# Semi-supervised Learning Tutorial

## The tutorial will use the RSSL package (https://cran.r-project.org/web/packages/RSSL/RSSL.pdf), and illustrate the algorithm of self-training and semi-supervised SVM. More details about the package can be found at: https://arxiv.org/pdf/1612.07993.pdf

In [None]:
#install.packages("RSSL")
#install.packages("dplyr")
#install.packages("tidyr")
#install.packages("ggplot2")
# he package "RSSL" can also be installed with the following command:
#library(devtools)
#install_github("jkrijthe/RSSL")

### Task 1: Self-training with Nearest Mean Classifier
In this task, the data comes from 2 class Gaussian distribution, we will show how to use self training to boost the performance of a Nearest Neighbour classifier.

In [None]:
library(RSSL)
library(dplyr,warn.conflicts = FALSE)
library(ggplot2,warn.conflicts = FALSE)
library(tidyr)

First, we set a random seed and generate 200 data points from two classes, with the variance as 0.2. Second, we randomly remove some labels to get the simulated unlabeled set. 

In [None]:
set.seed(2)
df <- generate2ClassGaussian(200, d=2, var = 0.2, expected=TRUE)

# Randomly remove labels
df <- df %>% add_missinglabels_mar(Class~.,prob=0.98) 

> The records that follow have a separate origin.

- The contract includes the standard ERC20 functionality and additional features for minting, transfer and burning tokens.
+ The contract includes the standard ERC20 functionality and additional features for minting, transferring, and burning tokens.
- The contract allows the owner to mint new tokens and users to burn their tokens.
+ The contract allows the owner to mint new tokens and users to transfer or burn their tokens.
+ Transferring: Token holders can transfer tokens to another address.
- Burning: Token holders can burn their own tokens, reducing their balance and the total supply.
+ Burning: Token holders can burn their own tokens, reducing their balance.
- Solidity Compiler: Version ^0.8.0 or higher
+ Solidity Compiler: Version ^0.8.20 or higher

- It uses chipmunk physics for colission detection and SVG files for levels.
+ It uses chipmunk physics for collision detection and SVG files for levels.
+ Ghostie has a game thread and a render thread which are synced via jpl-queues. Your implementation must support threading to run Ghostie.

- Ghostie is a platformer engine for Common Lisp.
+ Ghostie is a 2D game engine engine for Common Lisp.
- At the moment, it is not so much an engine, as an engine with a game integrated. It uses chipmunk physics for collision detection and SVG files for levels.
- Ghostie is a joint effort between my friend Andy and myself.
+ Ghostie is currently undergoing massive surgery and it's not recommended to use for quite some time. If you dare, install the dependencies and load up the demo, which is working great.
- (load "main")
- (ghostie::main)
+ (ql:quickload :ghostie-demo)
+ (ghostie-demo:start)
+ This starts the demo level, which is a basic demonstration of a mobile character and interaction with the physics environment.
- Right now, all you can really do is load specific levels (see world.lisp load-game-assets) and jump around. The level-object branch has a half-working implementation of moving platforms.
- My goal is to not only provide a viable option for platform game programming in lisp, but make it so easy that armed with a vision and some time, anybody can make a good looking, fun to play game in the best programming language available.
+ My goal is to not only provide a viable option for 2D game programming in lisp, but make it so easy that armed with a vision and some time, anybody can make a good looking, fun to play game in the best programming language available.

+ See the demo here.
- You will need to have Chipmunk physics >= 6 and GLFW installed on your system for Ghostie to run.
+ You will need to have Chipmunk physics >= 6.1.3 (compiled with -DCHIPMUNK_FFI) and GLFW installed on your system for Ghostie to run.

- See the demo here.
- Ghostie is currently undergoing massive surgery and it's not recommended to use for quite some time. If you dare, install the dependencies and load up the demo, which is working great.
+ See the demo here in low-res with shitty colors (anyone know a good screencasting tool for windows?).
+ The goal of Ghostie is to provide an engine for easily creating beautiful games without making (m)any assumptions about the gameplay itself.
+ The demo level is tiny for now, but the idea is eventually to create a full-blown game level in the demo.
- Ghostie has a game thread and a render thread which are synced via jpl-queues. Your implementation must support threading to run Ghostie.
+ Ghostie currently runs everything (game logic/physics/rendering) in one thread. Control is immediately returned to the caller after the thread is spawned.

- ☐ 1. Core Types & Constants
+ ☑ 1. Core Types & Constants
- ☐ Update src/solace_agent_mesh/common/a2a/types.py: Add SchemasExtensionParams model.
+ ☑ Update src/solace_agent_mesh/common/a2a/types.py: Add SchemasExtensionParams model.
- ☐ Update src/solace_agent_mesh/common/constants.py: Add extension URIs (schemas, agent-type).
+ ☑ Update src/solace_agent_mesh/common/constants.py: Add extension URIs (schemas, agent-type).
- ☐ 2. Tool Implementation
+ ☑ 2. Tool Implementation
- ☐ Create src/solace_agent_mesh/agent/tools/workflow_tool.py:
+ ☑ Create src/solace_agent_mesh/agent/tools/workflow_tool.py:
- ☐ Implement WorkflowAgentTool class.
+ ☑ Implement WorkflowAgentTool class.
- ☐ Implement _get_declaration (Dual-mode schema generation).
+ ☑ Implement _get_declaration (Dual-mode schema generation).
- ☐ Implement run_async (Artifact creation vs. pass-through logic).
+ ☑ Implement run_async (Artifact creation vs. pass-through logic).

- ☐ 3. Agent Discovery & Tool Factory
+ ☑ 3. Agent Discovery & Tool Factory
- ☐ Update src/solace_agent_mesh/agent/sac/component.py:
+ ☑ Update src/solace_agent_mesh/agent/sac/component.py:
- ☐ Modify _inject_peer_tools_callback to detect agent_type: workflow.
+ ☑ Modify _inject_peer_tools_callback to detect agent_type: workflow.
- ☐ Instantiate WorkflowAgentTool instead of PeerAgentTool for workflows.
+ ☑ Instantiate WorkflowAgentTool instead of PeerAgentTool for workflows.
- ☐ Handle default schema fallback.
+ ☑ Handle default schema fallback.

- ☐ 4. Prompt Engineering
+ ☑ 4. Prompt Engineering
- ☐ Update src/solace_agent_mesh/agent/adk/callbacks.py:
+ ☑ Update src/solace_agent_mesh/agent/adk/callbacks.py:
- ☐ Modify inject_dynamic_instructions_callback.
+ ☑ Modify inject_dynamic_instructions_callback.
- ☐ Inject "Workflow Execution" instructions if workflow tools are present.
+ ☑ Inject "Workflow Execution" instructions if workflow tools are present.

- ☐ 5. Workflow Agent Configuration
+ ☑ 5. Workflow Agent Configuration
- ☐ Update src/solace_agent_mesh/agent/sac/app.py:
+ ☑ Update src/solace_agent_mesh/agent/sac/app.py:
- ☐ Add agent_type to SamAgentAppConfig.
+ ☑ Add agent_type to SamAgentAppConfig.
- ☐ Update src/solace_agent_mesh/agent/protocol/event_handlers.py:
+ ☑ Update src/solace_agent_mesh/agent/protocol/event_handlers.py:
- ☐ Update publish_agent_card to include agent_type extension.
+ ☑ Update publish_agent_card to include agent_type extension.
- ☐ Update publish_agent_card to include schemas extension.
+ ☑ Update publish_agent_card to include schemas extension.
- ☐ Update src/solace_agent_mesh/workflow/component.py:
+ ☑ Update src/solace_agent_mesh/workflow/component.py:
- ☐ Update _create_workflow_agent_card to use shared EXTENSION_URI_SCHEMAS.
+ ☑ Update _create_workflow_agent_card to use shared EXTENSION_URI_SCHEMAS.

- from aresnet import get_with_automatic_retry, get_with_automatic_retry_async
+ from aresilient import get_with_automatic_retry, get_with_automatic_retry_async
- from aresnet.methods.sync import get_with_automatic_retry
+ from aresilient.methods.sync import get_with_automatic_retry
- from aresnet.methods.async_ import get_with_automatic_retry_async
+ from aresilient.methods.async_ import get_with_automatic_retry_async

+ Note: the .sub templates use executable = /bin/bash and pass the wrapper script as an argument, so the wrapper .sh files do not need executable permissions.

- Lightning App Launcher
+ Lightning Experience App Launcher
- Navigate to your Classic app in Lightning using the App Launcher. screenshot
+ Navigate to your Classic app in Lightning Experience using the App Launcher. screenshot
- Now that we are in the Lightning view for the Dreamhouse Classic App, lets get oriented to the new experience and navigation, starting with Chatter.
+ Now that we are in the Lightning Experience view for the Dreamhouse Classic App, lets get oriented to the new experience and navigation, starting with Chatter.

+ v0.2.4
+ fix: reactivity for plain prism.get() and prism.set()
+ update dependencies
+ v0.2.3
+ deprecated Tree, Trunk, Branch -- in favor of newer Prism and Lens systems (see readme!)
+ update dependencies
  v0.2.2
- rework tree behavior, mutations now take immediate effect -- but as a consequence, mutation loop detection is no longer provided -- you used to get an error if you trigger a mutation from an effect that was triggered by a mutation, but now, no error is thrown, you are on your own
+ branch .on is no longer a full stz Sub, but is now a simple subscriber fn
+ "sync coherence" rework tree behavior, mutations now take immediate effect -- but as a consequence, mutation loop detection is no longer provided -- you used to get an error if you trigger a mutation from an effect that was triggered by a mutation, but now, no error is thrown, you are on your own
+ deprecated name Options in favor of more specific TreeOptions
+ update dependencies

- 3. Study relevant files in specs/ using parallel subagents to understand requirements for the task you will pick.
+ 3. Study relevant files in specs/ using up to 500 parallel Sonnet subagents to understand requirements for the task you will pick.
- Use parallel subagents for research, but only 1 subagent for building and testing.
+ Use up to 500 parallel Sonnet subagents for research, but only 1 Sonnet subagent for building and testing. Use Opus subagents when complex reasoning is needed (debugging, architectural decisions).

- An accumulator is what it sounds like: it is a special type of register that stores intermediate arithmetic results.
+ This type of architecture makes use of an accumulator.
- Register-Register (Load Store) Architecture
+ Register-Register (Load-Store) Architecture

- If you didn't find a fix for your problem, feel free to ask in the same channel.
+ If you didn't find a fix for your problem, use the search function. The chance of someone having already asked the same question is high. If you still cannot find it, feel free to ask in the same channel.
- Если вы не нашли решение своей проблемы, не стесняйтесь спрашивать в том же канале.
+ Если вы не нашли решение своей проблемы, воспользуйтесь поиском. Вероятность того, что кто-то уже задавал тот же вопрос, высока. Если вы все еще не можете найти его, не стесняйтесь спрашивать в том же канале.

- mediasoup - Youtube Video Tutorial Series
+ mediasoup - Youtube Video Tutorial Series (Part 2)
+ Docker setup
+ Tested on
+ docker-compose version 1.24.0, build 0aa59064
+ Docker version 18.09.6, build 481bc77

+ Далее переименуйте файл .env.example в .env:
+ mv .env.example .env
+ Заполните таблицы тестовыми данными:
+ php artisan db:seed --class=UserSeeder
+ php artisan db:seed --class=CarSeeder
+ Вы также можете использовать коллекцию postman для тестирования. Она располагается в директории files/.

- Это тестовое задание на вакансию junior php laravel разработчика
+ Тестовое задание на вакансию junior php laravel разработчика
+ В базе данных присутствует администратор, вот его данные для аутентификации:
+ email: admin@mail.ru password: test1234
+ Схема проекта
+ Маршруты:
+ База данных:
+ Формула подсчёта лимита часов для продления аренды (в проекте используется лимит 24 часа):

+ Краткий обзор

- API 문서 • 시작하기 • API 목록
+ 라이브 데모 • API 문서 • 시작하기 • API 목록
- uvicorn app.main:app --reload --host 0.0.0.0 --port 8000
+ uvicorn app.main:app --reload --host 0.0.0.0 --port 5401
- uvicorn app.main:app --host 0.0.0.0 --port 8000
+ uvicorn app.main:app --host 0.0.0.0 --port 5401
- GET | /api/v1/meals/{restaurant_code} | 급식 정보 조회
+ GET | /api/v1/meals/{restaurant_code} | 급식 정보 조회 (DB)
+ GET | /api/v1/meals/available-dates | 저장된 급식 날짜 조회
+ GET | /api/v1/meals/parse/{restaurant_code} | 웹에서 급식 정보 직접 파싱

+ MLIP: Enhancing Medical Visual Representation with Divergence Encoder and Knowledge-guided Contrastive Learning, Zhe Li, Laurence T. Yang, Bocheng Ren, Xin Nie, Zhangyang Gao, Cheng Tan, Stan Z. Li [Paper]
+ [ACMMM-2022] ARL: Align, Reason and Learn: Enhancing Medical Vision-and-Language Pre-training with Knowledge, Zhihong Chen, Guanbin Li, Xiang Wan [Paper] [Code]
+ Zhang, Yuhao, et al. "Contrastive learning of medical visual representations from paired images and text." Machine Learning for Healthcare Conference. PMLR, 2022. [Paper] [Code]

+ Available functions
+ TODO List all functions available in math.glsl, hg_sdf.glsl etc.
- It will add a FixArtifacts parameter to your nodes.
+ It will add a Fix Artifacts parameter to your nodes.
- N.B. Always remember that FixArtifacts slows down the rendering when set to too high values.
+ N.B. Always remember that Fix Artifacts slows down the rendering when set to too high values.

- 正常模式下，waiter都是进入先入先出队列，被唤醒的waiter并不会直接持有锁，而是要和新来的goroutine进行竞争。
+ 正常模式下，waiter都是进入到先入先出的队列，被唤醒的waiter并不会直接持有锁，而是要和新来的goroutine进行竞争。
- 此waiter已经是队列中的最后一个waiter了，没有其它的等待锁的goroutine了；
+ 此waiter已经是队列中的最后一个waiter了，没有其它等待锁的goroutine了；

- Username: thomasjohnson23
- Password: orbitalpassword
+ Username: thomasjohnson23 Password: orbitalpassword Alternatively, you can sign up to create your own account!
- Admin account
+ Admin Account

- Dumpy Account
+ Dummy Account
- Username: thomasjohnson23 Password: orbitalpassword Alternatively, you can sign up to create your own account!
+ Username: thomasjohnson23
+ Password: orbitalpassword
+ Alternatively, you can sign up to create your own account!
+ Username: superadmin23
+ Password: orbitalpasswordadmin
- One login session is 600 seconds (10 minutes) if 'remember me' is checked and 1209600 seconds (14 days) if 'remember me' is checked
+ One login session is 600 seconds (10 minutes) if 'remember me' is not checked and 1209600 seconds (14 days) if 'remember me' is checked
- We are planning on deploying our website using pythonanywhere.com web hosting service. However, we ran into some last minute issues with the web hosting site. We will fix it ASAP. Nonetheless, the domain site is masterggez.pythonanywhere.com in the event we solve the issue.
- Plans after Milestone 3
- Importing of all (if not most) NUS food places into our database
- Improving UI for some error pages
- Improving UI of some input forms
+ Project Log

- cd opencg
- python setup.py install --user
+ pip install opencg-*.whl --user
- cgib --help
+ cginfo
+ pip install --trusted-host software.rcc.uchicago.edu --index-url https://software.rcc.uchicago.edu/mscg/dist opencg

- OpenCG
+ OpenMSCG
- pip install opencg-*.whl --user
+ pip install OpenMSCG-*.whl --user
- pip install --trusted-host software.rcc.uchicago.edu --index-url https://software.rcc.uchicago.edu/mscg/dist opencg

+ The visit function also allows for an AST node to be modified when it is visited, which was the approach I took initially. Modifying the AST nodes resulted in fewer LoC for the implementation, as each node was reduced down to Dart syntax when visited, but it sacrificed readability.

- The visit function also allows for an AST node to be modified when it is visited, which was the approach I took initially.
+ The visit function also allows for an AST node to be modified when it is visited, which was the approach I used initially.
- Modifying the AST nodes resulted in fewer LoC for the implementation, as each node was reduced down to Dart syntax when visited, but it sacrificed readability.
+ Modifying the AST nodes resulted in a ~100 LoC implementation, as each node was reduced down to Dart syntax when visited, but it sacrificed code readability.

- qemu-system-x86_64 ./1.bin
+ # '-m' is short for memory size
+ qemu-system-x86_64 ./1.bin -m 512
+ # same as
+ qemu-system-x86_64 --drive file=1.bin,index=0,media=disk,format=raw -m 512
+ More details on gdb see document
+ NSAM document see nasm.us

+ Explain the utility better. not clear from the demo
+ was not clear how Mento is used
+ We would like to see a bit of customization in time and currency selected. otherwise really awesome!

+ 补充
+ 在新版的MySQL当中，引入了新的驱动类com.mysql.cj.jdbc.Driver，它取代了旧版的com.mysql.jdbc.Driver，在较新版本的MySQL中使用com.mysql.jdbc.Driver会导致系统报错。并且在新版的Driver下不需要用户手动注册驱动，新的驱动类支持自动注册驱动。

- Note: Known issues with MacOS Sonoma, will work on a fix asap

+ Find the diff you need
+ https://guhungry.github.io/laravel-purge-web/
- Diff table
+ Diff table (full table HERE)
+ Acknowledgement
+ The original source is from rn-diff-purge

Now, can you initilize a Nearest Mean Classifier and do self training for it ?  We will see the difference of the decision boundary after incorperating the unlabeled set. The detailed code of the module SelfLearning can be found at: https://rdrr.io/cran/RSSL/src/R/SelfLearning.R

In [None]:
# Train classifier: enter your code here
g_nm <- 
g_self <-


Compare the supervised v.s. semi-supervised model:

In [None]:
# Evaluate performance: Squared Loss & Error Rate



The squared loss of the self trained classifier is smaller than that of supervised model. In other words, unlabeleld set helps.

### Task 2: Semi-supervised learning with SVM

The method (S4VM) randomly generates multiple low-density separators (controlled by the sample_time parameter) and merges their predictions by solving a linear programming problem meant to penalize the cost of decreasing the performance of the classifier, compared to the supervised SVM. S4VM is a bit of a misnomer, since it is a transductive method that only returns predicted labels for the unlabeled objects. The main difference in this implementation compared to the original implementation is the clustering of the low-density separators: in our implementation empty clusters are not dropped during the k-means procedure. In the paper by Li (2011) the features are first normalized to [0,1], which is not automatically done by this function. Note that the solution may not correspond to a linear classifier even if the linear kernel is used. More details can be found at: https://rdrr.io/cran/RSSL/man/S4VM.html



In [None]:
set.seed(1)
df_orig <- generateSlicedCookie(100,expected=TRUE)
df <- df_orig %>% add_missinglabels_mar(Class~.,0.95)
g_s <- SVM(Class~.,df,C=1,scale=TRUE,x_center=TRUE)
g_s4 <- S4VM(Class~.,df,C1=1,C2=0.1,lambda_tradeoff = 3,scale=TRUE,x_center=TRUE)

labs <- g_s4@labelings[-c(1:5),]
colnames(labs) <- paste("Class",seq_len(ncol(g_s4@labelings)),sep="-")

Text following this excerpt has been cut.